- Born: February 16, 1947 New York City, U.S.
- Died: July 21, 2024 (aged 77) New York City, U.S.
- Education: University of Michigan (BA)
- Occupation: Columnist
- Political party: Democratic
- Spouse: Meryl Gordon

= Walter Shapiro =

American journalist (1947–2024)

Walter Elliot Shapiro (February 16, 1947 – July 21, 2024) was an American journalist, columnist, writer, and author. He was the Press Secretary for the U.S. Secretary of Labor and a speech writer for President Jimmy Carter. Shapiro was also a staff writer for The New Republic.

==Early life and education==
Walter Elliot Shapiro was born in Manhattan, New York City, in 1947, raised in Norwalk, Connecticut, and graduated from Brien McMahon High School in 1965. One of his great-grandfathers was a Jewish immigrant from Prussia.

Shapiro attended the University of Michigan, where he was an editor of The Michigan Daily; he earned his B.A. in history in 1970. Shapiro also started a master's at Michigan in European history; as a graduate student in 1972, he ran unsuccessfully for the U.S. House of Representatives, finishing second in a six-way Democratic primary election.

==Career==
Shapiro began his journalism career as Washington reporter for Congressional Quarterly (1969 to 1970). He later wrote for a number of publications, including USA Today (serving as twice-weekly "Hype & Glory" columnist starting in 1995); The Washington Post, Time (senior writer from 1987 to 1993, covering Bill Clinton's 1992 presidential campaign), Newsweek (political writer, 1983 to 1987), Esquire (monthly "Our Man in the White House" column, 1993 to 1996), the Washington Monthly (editor, 1972 to 1976), Salon.com, and Politics Daily. Shapiro also wrote for The American Prospect and had been a columnist for Yahoo News and Roll Call. Shapiro won the Society of Professional Journalists' 2010 Sigma Delta Chi Award in the category of Online Column Writing (Independent) for his piece "The Societal Costs of Our Shrill, Hyperactive and Partisan Media Culture," published in Politics Daily.
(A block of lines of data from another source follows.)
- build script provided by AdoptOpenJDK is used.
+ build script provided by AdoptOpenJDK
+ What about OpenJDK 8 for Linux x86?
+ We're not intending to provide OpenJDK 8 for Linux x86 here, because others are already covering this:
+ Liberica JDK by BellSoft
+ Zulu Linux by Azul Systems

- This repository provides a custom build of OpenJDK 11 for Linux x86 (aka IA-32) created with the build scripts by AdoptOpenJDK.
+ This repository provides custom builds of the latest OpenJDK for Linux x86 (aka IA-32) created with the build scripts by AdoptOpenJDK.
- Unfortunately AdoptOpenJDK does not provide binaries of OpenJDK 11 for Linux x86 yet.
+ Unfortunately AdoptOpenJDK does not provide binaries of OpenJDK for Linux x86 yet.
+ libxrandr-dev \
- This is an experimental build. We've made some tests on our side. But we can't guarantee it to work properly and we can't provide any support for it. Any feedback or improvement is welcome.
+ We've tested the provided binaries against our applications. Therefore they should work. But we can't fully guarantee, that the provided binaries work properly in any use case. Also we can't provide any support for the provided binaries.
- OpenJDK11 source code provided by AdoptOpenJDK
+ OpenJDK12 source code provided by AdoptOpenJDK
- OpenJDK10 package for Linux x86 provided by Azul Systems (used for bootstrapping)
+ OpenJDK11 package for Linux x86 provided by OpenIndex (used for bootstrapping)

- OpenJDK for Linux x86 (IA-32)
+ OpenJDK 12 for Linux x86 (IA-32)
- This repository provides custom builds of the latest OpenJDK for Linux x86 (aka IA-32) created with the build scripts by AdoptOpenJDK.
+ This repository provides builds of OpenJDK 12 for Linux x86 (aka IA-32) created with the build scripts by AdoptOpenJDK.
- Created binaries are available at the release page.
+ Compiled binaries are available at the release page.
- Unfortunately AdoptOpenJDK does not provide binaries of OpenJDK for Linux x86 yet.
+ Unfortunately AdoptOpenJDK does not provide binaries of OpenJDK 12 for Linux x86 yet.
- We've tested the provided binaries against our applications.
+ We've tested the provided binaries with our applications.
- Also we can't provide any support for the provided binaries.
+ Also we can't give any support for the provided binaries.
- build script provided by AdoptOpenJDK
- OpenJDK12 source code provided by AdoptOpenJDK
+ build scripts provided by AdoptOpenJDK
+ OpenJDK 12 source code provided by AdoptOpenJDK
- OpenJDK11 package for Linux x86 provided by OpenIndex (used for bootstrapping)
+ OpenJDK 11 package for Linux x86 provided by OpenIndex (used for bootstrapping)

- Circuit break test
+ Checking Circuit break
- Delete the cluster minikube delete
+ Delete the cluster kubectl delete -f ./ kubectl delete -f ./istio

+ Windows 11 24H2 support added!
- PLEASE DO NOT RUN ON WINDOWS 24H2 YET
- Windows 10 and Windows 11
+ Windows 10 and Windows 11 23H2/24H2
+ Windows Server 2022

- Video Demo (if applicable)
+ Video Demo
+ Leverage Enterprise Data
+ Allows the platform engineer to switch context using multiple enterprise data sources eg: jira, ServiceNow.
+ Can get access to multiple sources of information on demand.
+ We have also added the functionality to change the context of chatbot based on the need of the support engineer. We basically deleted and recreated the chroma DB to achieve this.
Shapiro was press secretary to U.S. Secretary of Labor Ray Marshall from 1977 to 1978. He was a speechwriter for President Jimmy Carter in 1979. He covered nine United States presidential elections.

Shapiro completed a fellowship in Japan with the Japan Society and had been a member of the Council on Ideas of the Gihon Foundation since 1992.

Shapiro was a fellow at New York University's Brennan Center for Justice and he was also a lecturer in political science at Yale University.

Shapiro wrote One-Car Caravan: On the Road with the 2004 Democrats Before America Tunes In (PublicAffairs, 2003) and Hustling Hitler: How a Jewish Vaudevillian Fooled the Fuhrer (Blue Rider Press, 2016).

Shapiro performed stand-up comedy for many years, and in 1998 The Times of London described him as "one of Manhattan's leading political satirists". His columns have included satire as well.

==Personal life and death==
Shapiro was married to magazine writer Meryl Gordon and split his time between New York City and Washington, D.C. He died from complications of cancer at a hospital in Manhattan on July 21, 2024, aged 77.